The United States–Mexico–Canada Agreement (USMCA) entered into force on July 1, 2020. This marks the beginning of a new trade chapter in North American trade relations. The USMCA is designed to offer a more balanced and reciprocal approach to trade while promoting freer market forces and what many believe is a more fair set of trade rules than its predecessor, the North American Free Trade Agreement (NAFTA), which became effective on January 1, 1994.

To coordinate implementation of the USMCA, the U.S. Customs and Border Protection (CBP) recently opened the USMCA Center. The USMCA Center is staffed with operational, legal, and accounting experts and will collaborate with Canadian and Mexican customs authorities to ensure a smooth and consistent transition from NAFTA. The Center will provide comprehensive guidance to internal U.S. and external stakeholders, especially during the initial implementation phase. Brenda Smith, Executive Assistant Commissioner of CBP’s Office of Trade, is quoted as saying, “The Center is integral to successful implementation of the USMCA, as it will focus on outreach, training, and developing new regulations and procedures, while providing consistency and transparency to the trade community.”

Many in the business community welcome the market certainty the USMCA brings and believe its modernization of the 26-year old NAFTA agreement will support mutually beneficial trade leading to more robust economic growth in North America. In particular, many U.S. businesses hail the intellectual property and trade secret protections, which are the strongest of any prior free trade agreements and have broad protection against theft, including from state-owned enterprises.

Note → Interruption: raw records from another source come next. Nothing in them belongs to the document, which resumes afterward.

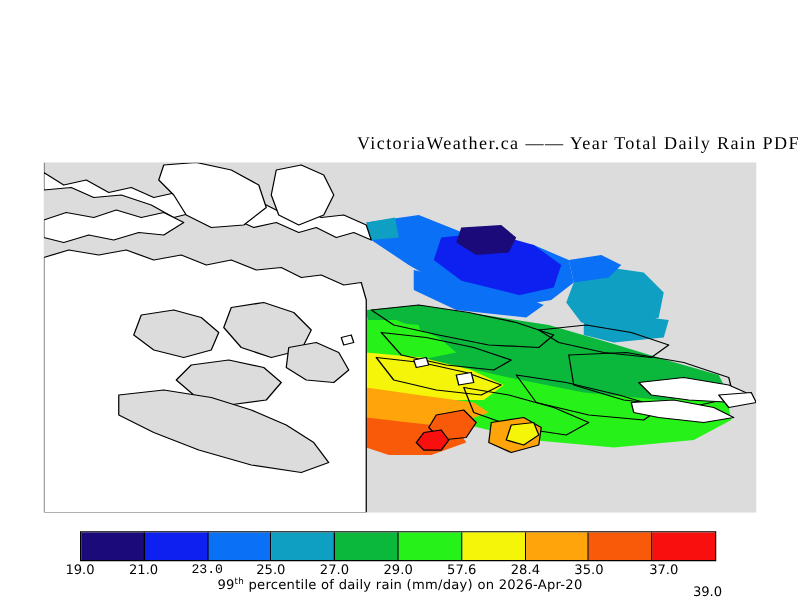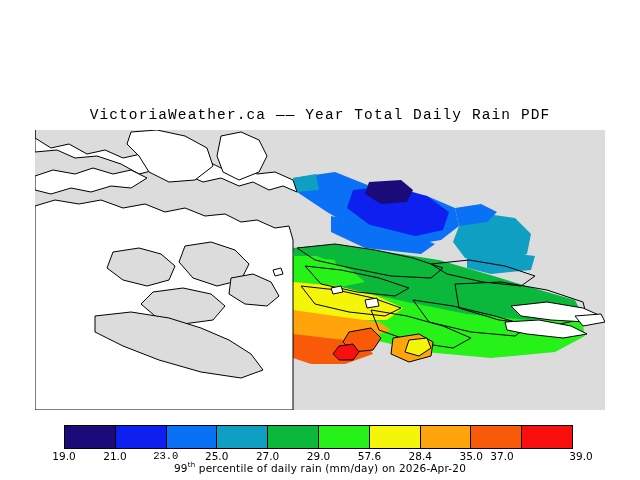--- a/index.html
+++ b/index.html
@@ -22,8 +22,8 @@
     left: 0;
     top: 107px;
     width: 640px;
-    text-align: center;
-    font-family: Liberation Mono, monospace;
+    text-align: right;
+    font-family: Liberation Serif, serif;
     font-size: 14.5px;
     letter-spacing: 1.1px;
     color: #000000;

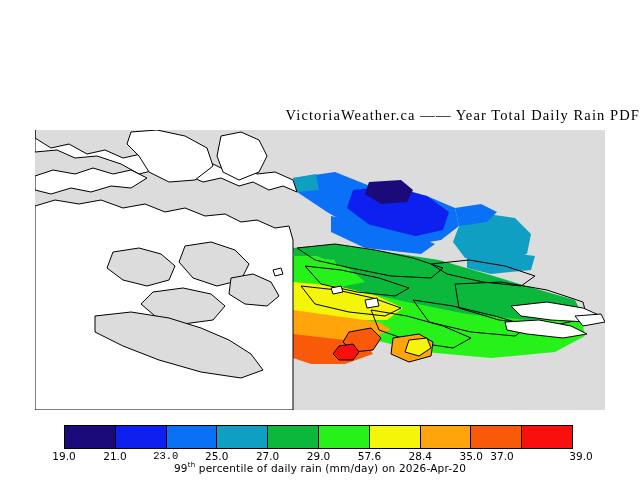--- a/index.html
+++ b/index.html
@@ -256,7 +256,7 @@
       <div class="cb-tick" style="left: 369.4px;">57.6</div>
       <div class="cb-tick" style="left: 420.3px;">28.4</div>
       <div class="cb-tick" style="left: 471.2px;">35.0</div>
-      <div class="cb-tick" style="left: 502px;">37.0</div>
+      <div class="cb-tick" style="left: 531px;">37.0</div>
       <div class="cb-tick" style="left: 581px;">39.0</div>
     </div>
 

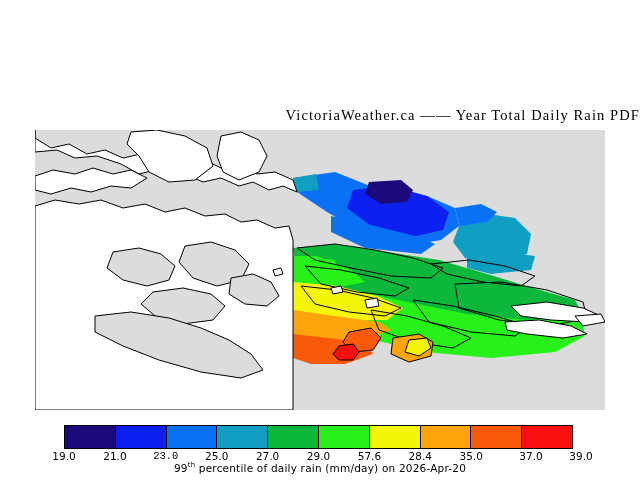--- a/index.html
+++ b/index.html
@@ -257,7 +257,7 @@
       <div class="cb-tick" style="left: 420.3px;">28.4</div>
       <div class="cb-tick" style="left: 471.2px;">35.0</div>
       <div class="cb-tick" style="left: 531px;">37.0</div>
-      <div class="cb-tick" style="left: 581px;">39.0</div>
+      <div class="cb-tick" style="left: 566px; margin-top: 18px;">39.0</div>
     </div>
 
   <div id="caption">

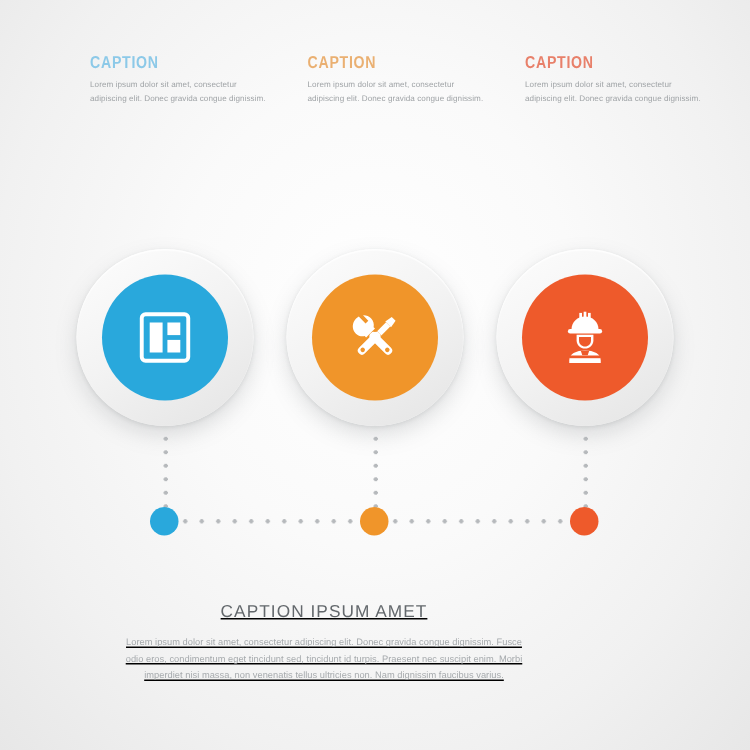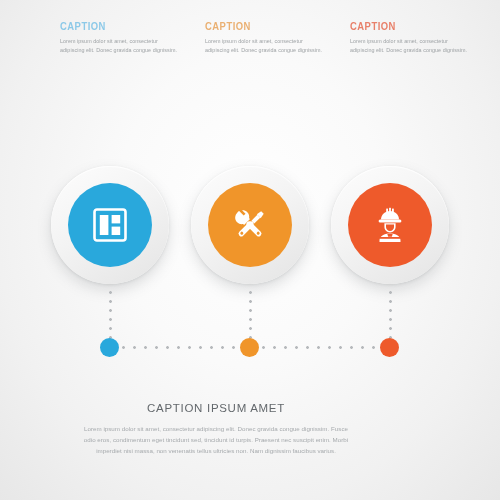--- a/index.html
+++ b/index.html
@@ -22,7 +22,7 @@
   
   .captions {
     position: absolute;
-    top: 20px;
+    top: 36px;
     left: 0;
     width: 411px;
     height: 60px;

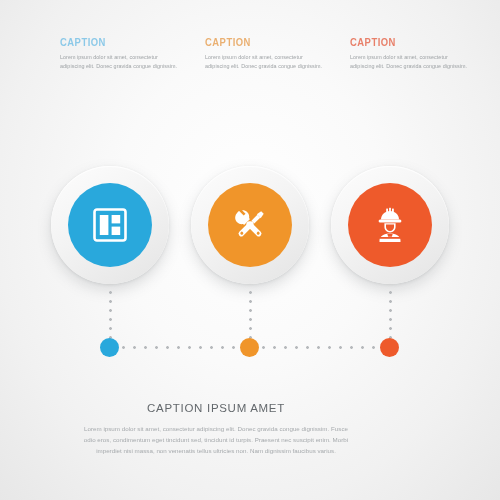--- a/index.html
+++ b/index.html
@@ -143,6 +143,7 @@
     left: 0;
     width: 432px;
     text-align: center;
+    text-decoration: underline;
   }
   .footer-title {
     font-size: 11.5px;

For the first time in a U.S. trade agreement, there is a dedicated section on Small- and Medium-Sized Businesses or Enterprises (SMEs). The USMCA establishes a committee on SME issues that creates a framework for ongoing dialogue. Other provisions that are beneficial to SMEs include:

  • Creating an informal shipment level of $2,500, so that express shipments under that amount may be expedited due to a reduced paperwork burden
  • Raising the de minimis level for Canada for express shipments to exempt from duties and taxes to C$40-C$150 (the lower level was increased from C$20)
  • Establishing the de minimis level for Mexico up to US$50 exempt from duties and taxes, and raising it up to US$117 duty-free for express shipments.